However, we also need to be aware of the difference between, on the one hand, giving the Coalition a bloody nose; and, on the other, giving it its marching orders.
The British public is perhaps less fickle than many people think: having elected a government, historically it tends to give it the benefit of the doubt, even if from time to time it might send it a warning shot across the bows. The Tories, between 1979 and 1997, got several bloody noses but still got re-elected three times (as, for that matter, was Labour given a good smack over tuition fees and Iraq).
In short: it’s the trend, not the surface ripples, to which we must pay close attention.
Alex Massie in the Spectator a few days ago set out a frighteningly realistic portrait of a long-term Tory strategy versus a short-term Labour one, which warrants a close look.
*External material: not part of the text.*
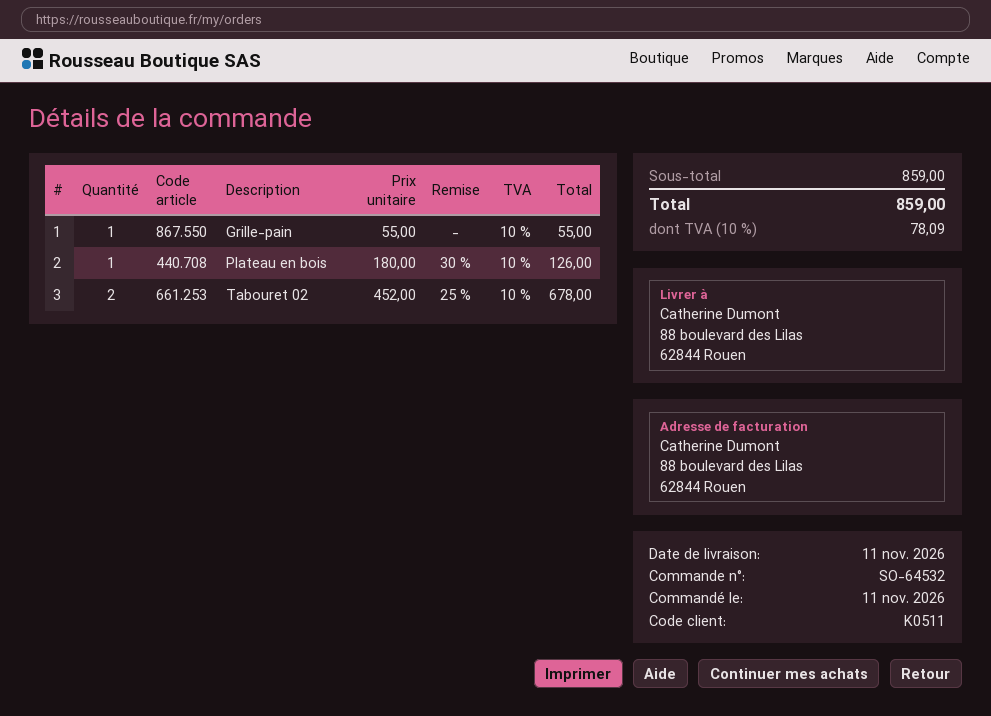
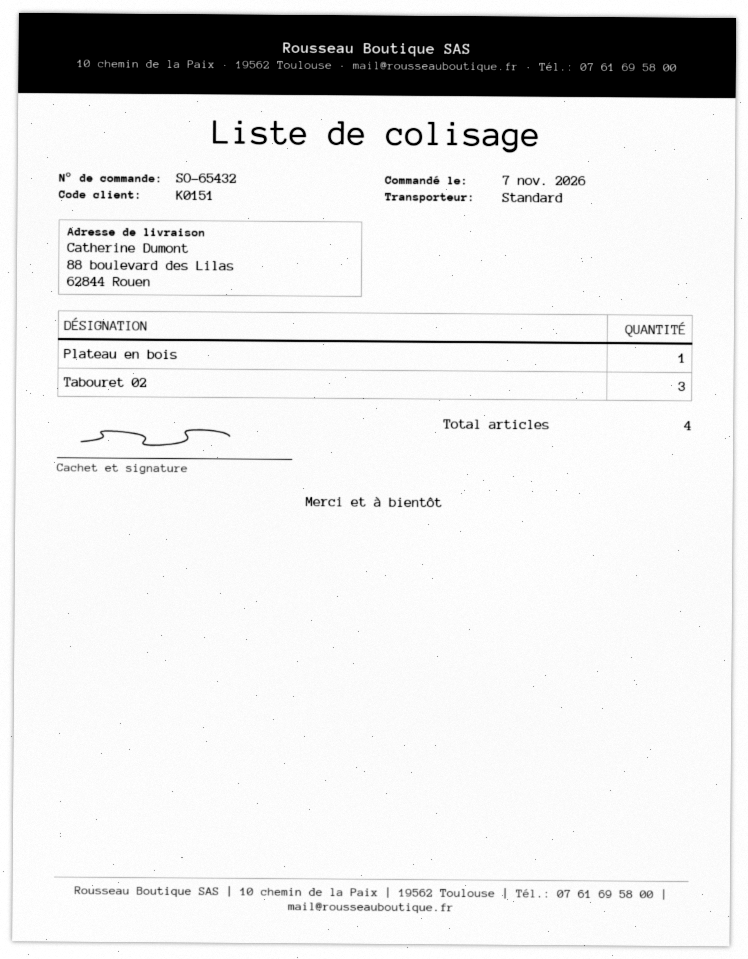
order number: SO-64532 -> SO-65432
order date: 2026-11-11 -> 2026-11-07
customer number: K0511 -> K0151
Grille-pain: 1 -> none
Tabouret 02: 2 -> 3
Apart from echoing the dangers for Labour of over-egging the economic doom scenario, outlined in a previous post, he even predicts the Tories’ future attack line for 2015 – that we failed to make the necessary hard choices:
“Labour shirked the big decisions that needed to be made when times were difficult, preferring to indulge time-served, shop-soiled shibboleths, retreating to the comfort zone of their pre-Blair incarnation when they were, as the people judged time and time again, unfit for government. They deny reality and predict disaster in equal measure. They have no answers to the tough questions”
The most sobering arguments of your opponents, always, are the intelligent ones: ones you can see resonating. This one is much more damaging than the silly, ineffectual “Red Ed”.
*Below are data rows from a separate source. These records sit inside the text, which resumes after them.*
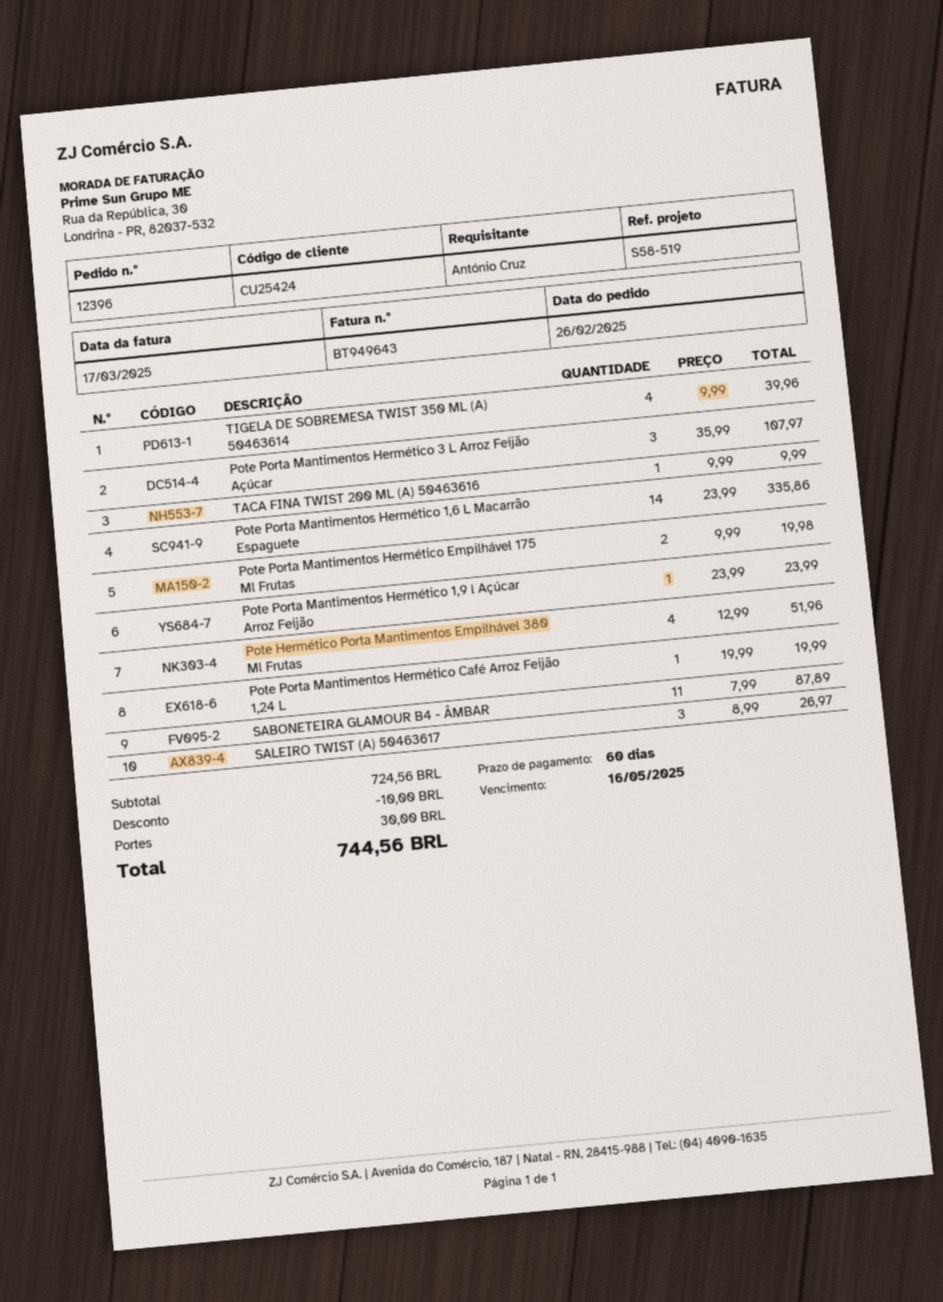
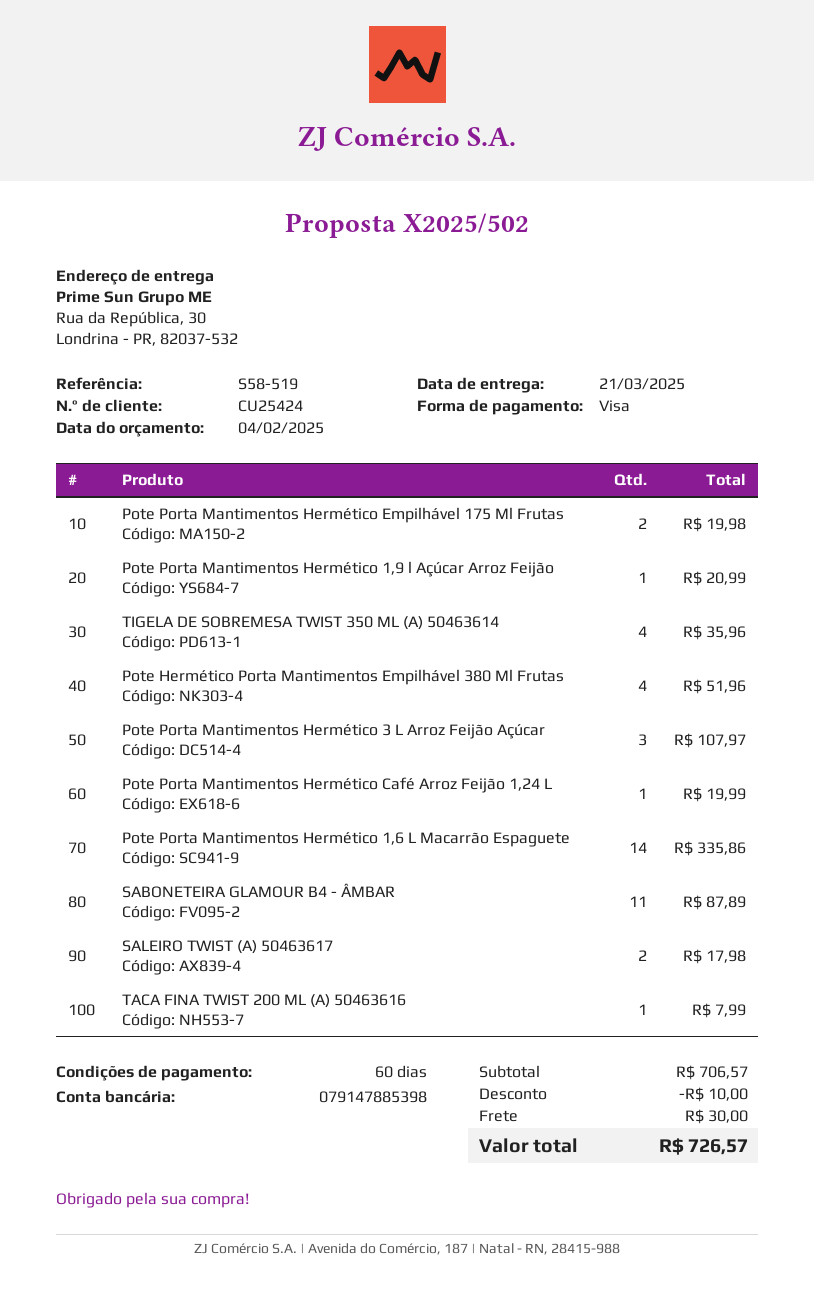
TIGELA DE SOBREMESA TWIST 350 ML (A) 50463614: 4 for 39.96 -> 4 for 35.96
TACA FINA TWIST 200 ML (A) 50463616: 1 for 9.99 -> 1 for 7.99
Pote Porta Mantimentos Hermético 1,9 l Açúcar Arroz Feijão: 1 for 23.99 -> 1 for 20.99
SALEIRO TWIST (A) 50463617: 3 for 26.97 -> 2 for 17.98
subtotal: 724.56 -> 706.57
total: 744.56 -> 726.57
Leadership – ask anyone who’s ever done it – is about hard choices. And here Massie quotes YouGov: “29% of Labour’s own supporters think Labour are willing to make awkward choices”, the figure dropping to a shocking 11% in the wider population. And that is a real worry, because the British people are not stupid. Our perceived lack of appetite for challenging ourselves or the country reinforces this Tory attack line: that we are telling people what they want to hear; that all this pain is unnecessary. And they, unsurprisingly, smell a rat.
Not to be trusted to make hard choices means, ultimately, not to be trusted.
To evaluate Thursday’s results brutally: if the goal we were shooting at was increasing our seats in the English locals, it was an open goal. Frankly, if we had lost seats from there, we would be back in 1983.
No, the true interpretation should be this: it is the result we would have expected if we had done nothing at all for a year. At the same time, the major shock of the night was that, despite implementing unpopular policies and making terrible gaffes, the Tories still managed to hold up. A quite extraordinary result, given the high point they were at in 2007, when the seats were last contested.
The painful truth is that our positive showing in England may buoy our troops’ morale – which we need; but it will have little to no bearing on a future general election.
It is, sadly, a vindication of nothing.
What we must learn is to make hard choices, or fail.
Rob Marchant is an activist and former Labour Party manager who blogs at The Centre Left
Tags: Ed Miliband, election result, leadership, Rob Marchant, Scotland
And I bet, just the the Tories, these “hard choices” include further demonisation of disabled and sick people. As Ivan Lewis said:
“‘Today, they see Labour as the party of the North, standing up for the poor, benefit claimants, immigrants and minority groups,’ he said.”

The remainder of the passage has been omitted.